Very new to this forum and hoping to be a regular visitor.

I am about to embark on the SkillSelect application process for the following visa types:

Subclass 189 Skilled – Independent (Permanent)
Subclass 190 Skilled – Nominated (Permanent)
Subclass 489 Skilled – Regional Nominated or Sponsored (Provisional)

Does anyone have any experience with this and/or advice to give if having their skills assessed by the ACS (ANZSCO Code: 261111)? Tips that might help the application?

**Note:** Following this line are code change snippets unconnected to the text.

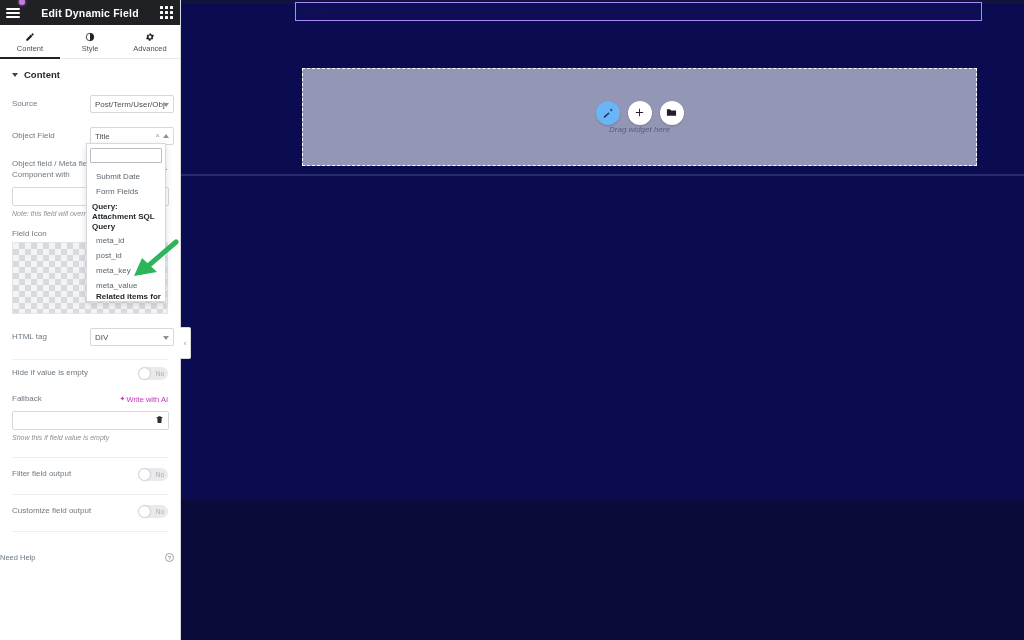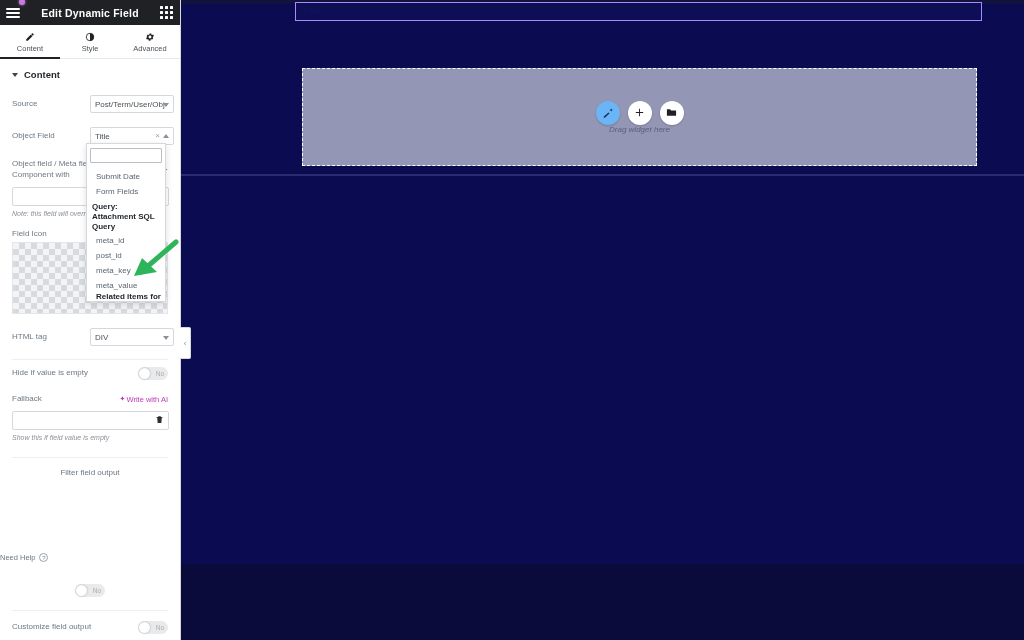"Edit Dynamic Field" #app { height: 564px -> 500px }
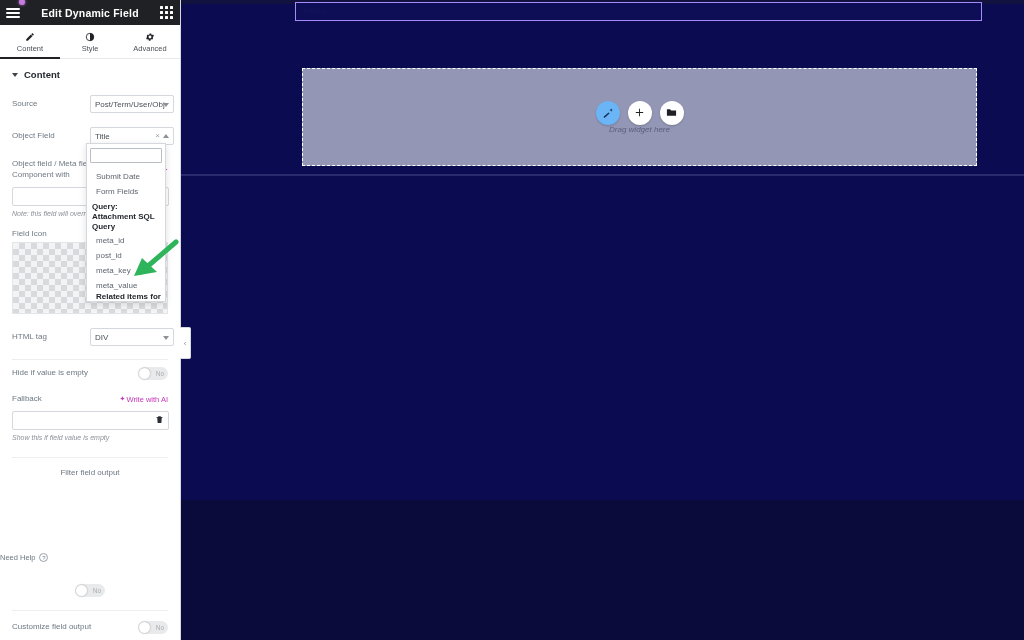"Filter field output" div.row { flex-direction: column -> none }
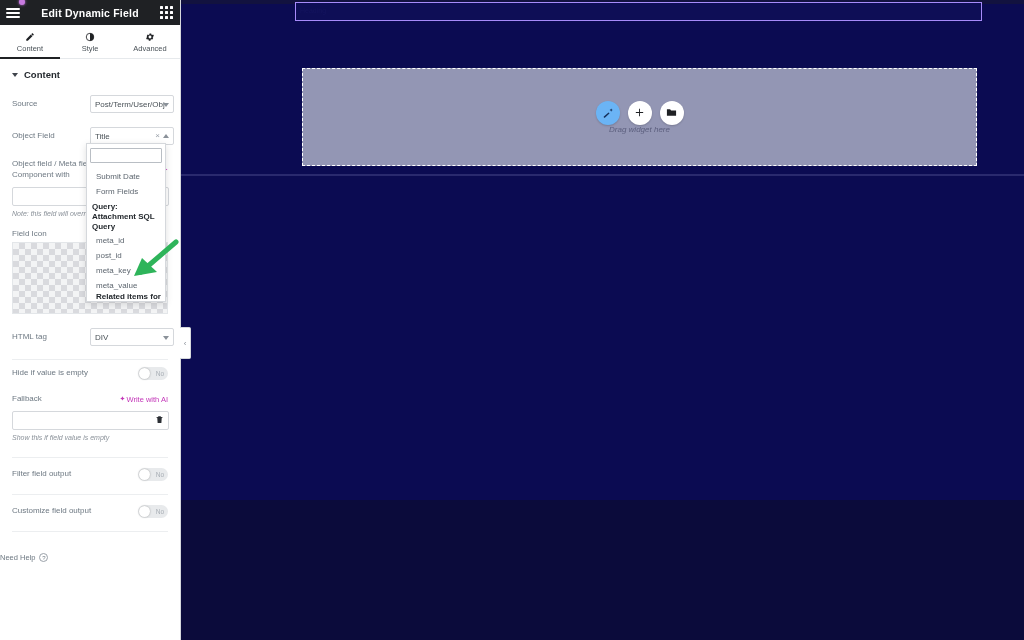"Need Help" .need-help { justify-content: flex-start -> space-between }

Thanks for any info in advance and hope your applications are successful

MylesT


----------



## MarkNortham (Dec 19, 2012)

Hi Myles -

Read the ACS documentation very carefully - they can be very strict. Especially make sure you understand their view of the different IT occupations and the specific duties for each - a common issue with ACS is applying under the wrong occupation code where your actual duties and experience conform with a different code than the one you applied under.

Make sure all your employer documents are exactly to specs, etc. Also, the 189 and 190 are quite different - the 189 requires no state sponsorship, but the 190 and 489 do - the state sponsorship process is also quite specific.

Hope this helps -

Best,

Mark Northam


----------



## MylesT (Jan 17, 2013)

*Thanks*

Thanks alot for the headsup - I will certainly do my homework before tackling

Cheers,

Myles


----------



## earldro (Jan 19, 2013)

MylesT said:


> Thanks alot for the headsup - I will certainly do my homework before tackling
> 
> Cheers,
> 
> Myles


Hi,

I'm just about to log my EOI on Skill Select, applying for the 190 with 223311 ANZSCO, how long do you think before I hear back from them?

Thanks,

Earl


----------



## earldro (Jan 19, 2013)

Hi,

I'm just about to log my EOI on Skill Select, applying for the 190 with 223311 ANZSCO, how long do you think before I hear back from them?

Thanks,

Earl


----------



## MarkNortham (Dec 19, 2012)

Hi Earl -

If you have completed your skills assessment and have already received an approved sponsorship from the state/territory you've applied to (a real sponsorship, not a "we like you but we'll put you on our waiting list" response), the invitation from DIAC should be coming very shortly since the key to the 190 visa is the state sponsorship approval.

Best,

Mark Northam


----------



## earldro (Jan 19, 2013)

Hi Mark,


Thanks for your reply, I don't have an approved state sponsorship as yet, but have received a "Positive" on my skill assessment from Vetassess.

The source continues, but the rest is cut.